• [WHAT NEEDS TO BE DONE]: For each line of the data below, copy it if it holds the word "subtotal".

• [Dataset records]:
********
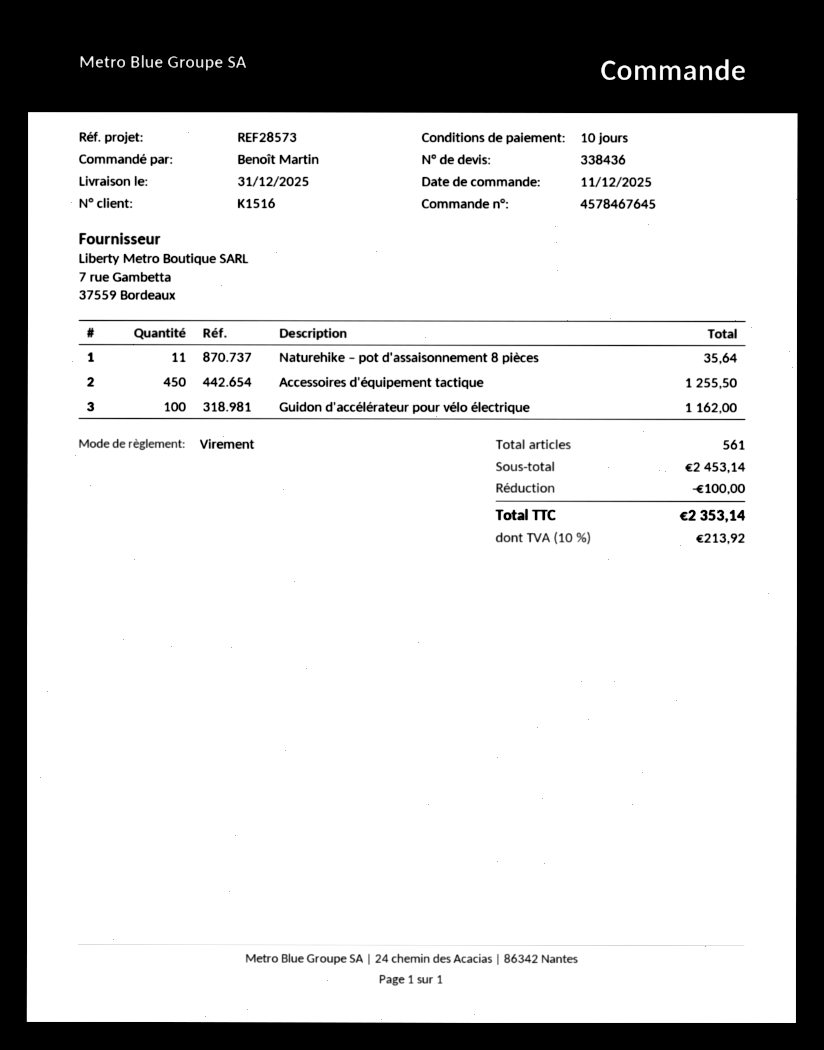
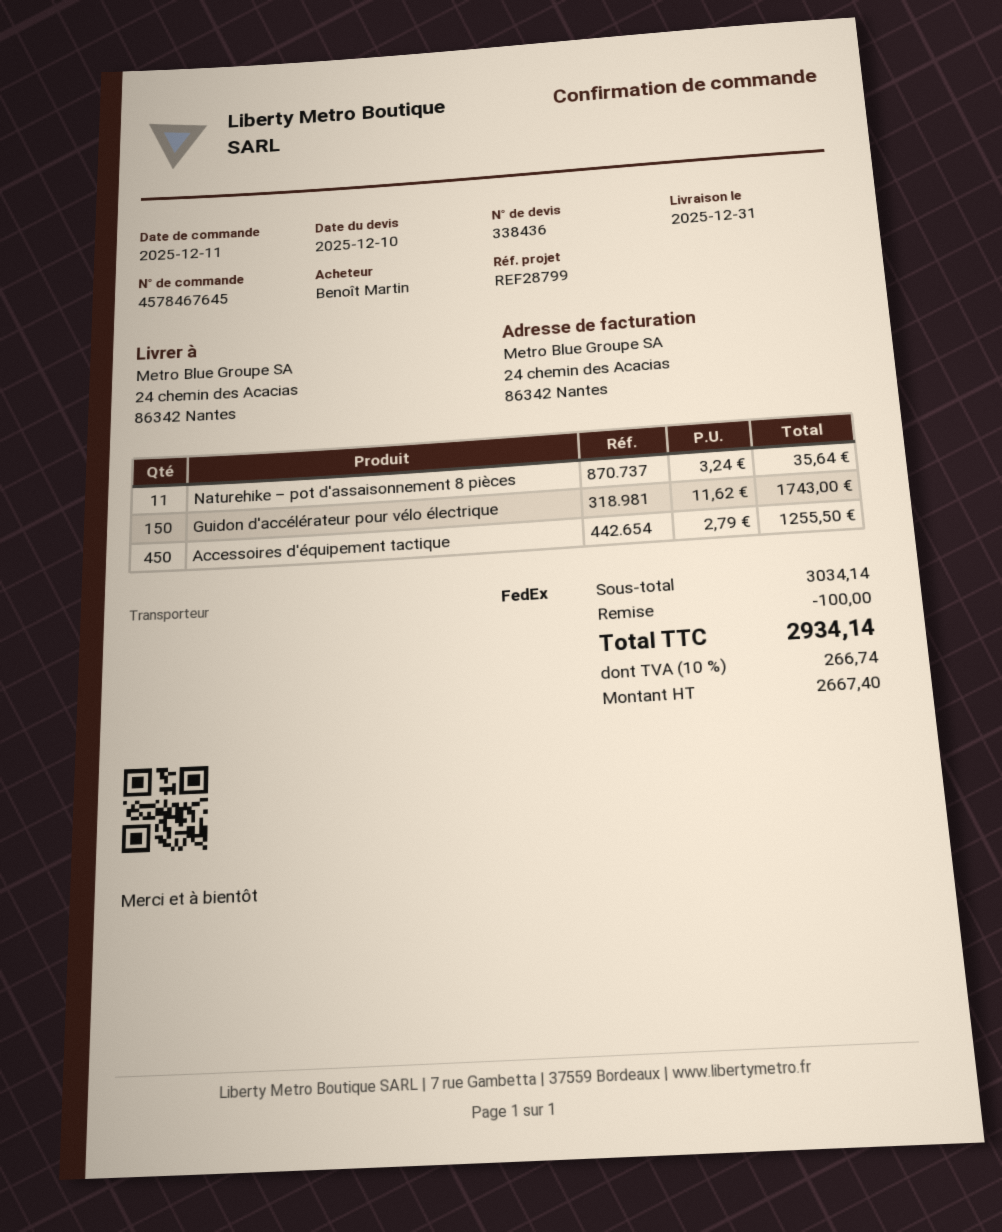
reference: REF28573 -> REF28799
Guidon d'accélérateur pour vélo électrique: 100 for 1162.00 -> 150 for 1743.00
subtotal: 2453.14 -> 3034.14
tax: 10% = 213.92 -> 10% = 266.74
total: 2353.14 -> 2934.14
********
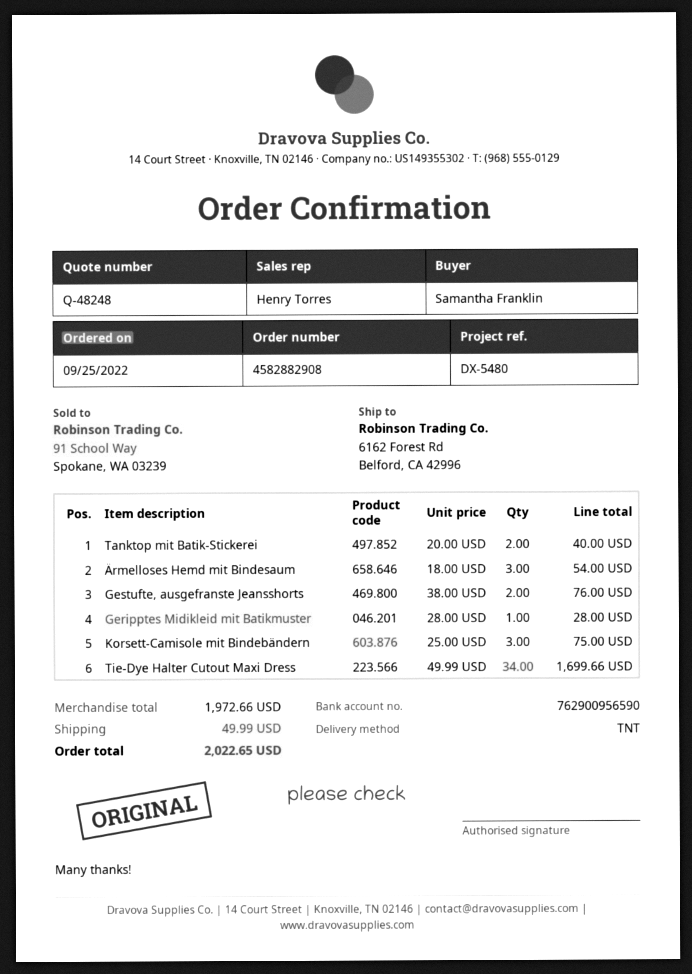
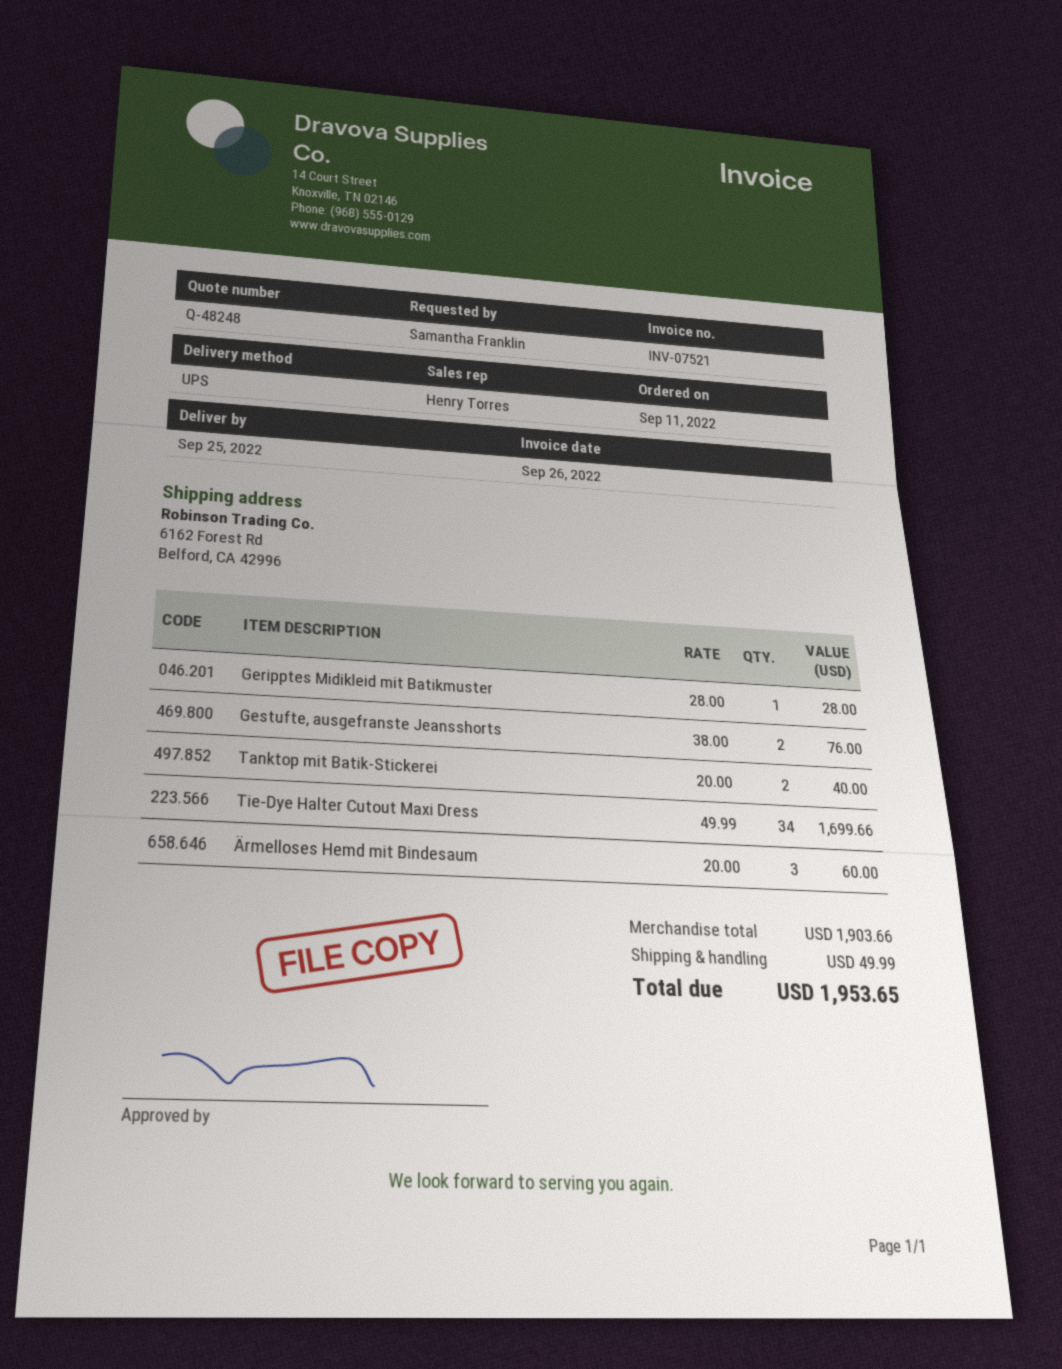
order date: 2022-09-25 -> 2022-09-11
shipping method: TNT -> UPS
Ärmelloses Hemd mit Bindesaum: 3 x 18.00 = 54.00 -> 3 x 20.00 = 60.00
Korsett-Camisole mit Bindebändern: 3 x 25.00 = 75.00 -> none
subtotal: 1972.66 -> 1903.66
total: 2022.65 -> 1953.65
********
• [THE ANSWER]:
subtotal: 2453.14 -> 3034.14
subtotal: 1972.66 -> 1903.66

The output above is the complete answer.